Task to carry out: Would you copy out the following entries exactly, without any of the pictures?
========================
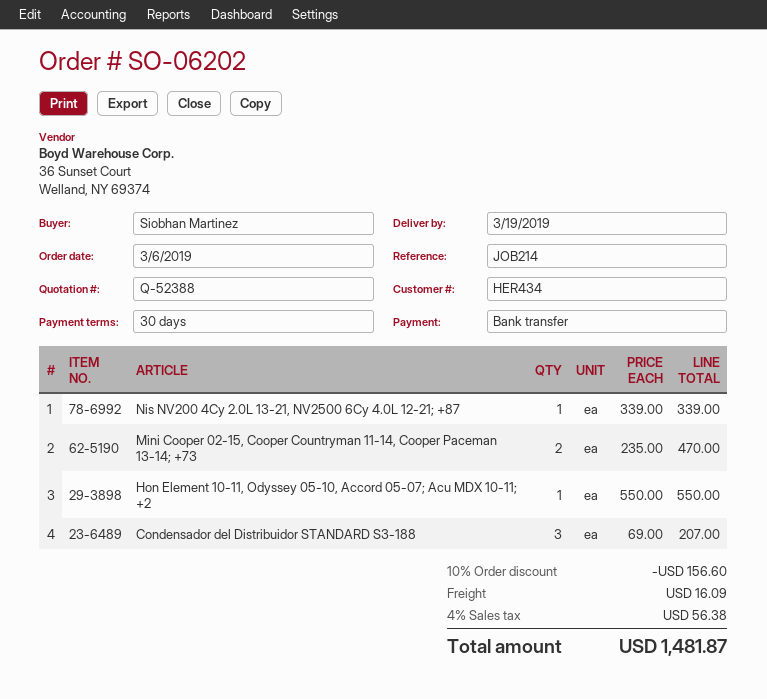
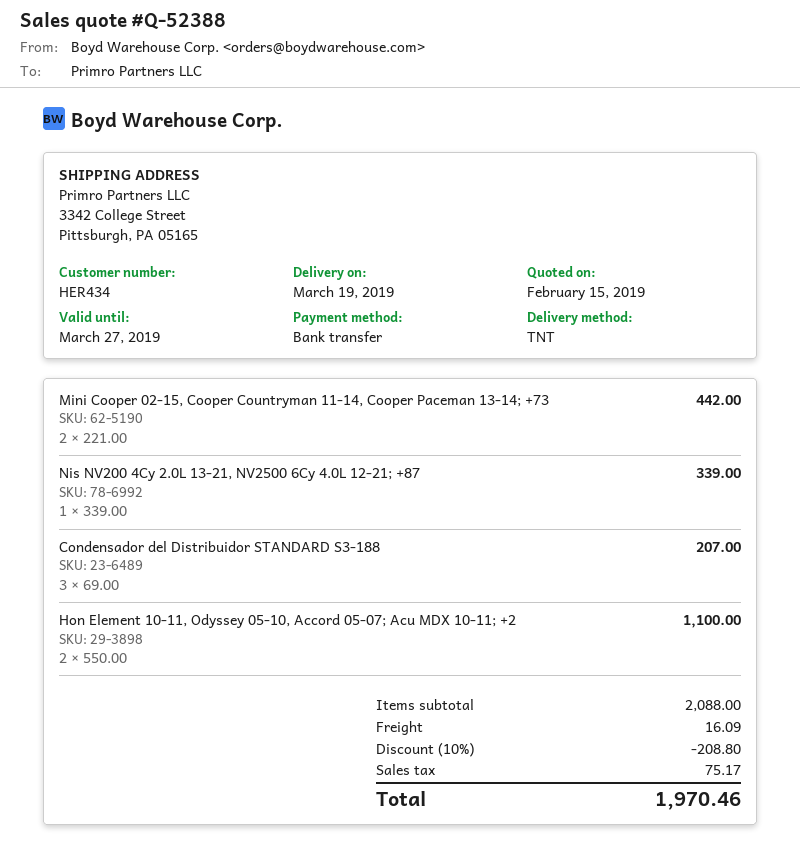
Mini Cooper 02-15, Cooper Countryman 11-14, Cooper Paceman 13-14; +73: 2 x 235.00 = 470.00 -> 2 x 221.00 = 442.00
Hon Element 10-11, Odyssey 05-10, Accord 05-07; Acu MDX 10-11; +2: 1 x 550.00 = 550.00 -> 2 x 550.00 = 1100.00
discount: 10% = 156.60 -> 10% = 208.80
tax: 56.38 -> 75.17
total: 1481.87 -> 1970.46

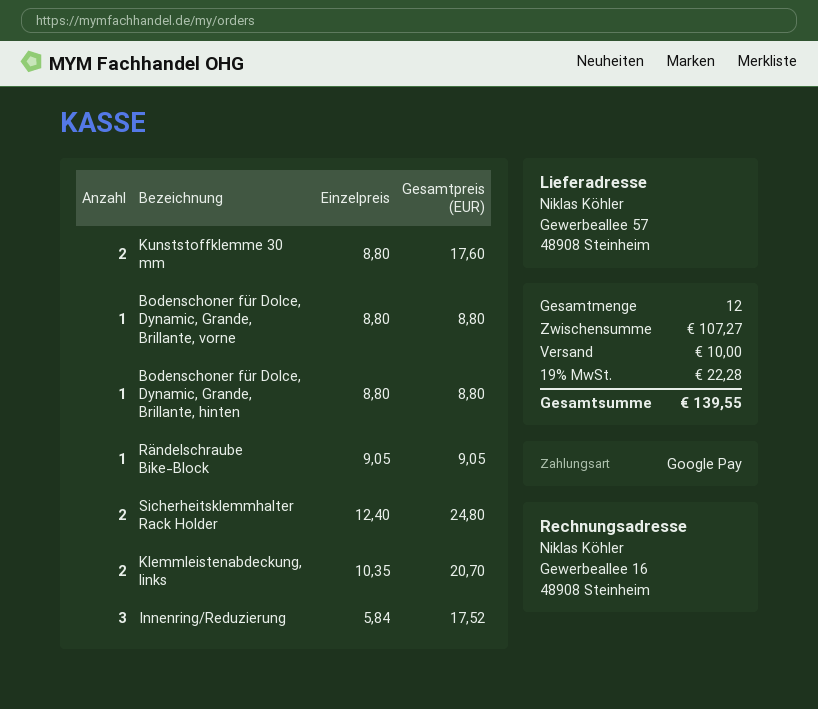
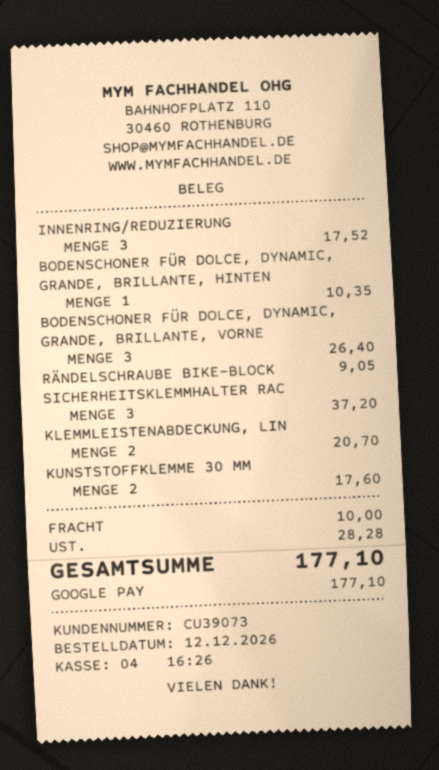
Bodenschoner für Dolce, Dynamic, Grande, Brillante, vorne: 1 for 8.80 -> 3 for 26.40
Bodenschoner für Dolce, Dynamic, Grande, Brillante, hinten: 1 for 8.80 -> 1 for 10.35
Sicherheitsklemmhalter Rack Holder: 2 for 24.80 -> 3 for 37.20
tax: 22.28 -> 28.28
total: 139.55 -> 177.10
========================
Task output:
Mini Cooper 02-15, Cooper Countryman 11-14, Cooper Paceman 13-14; +73: 2 x 235.00 = 470.00 -> 2 x 221.00 = 442.00
Hon Element 10-11, Odyssey 05-10, Accord 05-07; Acu MDX 10-11; +2: 1 x 550.00 = 550.00 -> 2 x 550.00 = 1100.00
discount: 10% = 156.60 -> 10% = 208.80
tax: 56.38 -> 75.17
total: 1481.87 -> 1970.46

Bodenschoner für Dolce, Dynamic, Grande, Brillante, vorne: 1 for 8.80 -> 3 for 26.40
Bodenschoner für Dolce, Dynamic, Grande, Brillante, hinten: 1 for 8.80 -> 1 for 10.35
Sicherheitsklemmhalter Rack Holder: 2 for 24.80 -> 3 for 37.20
tax: 22.28 -> 28.28
total: 139.55 -> 177.10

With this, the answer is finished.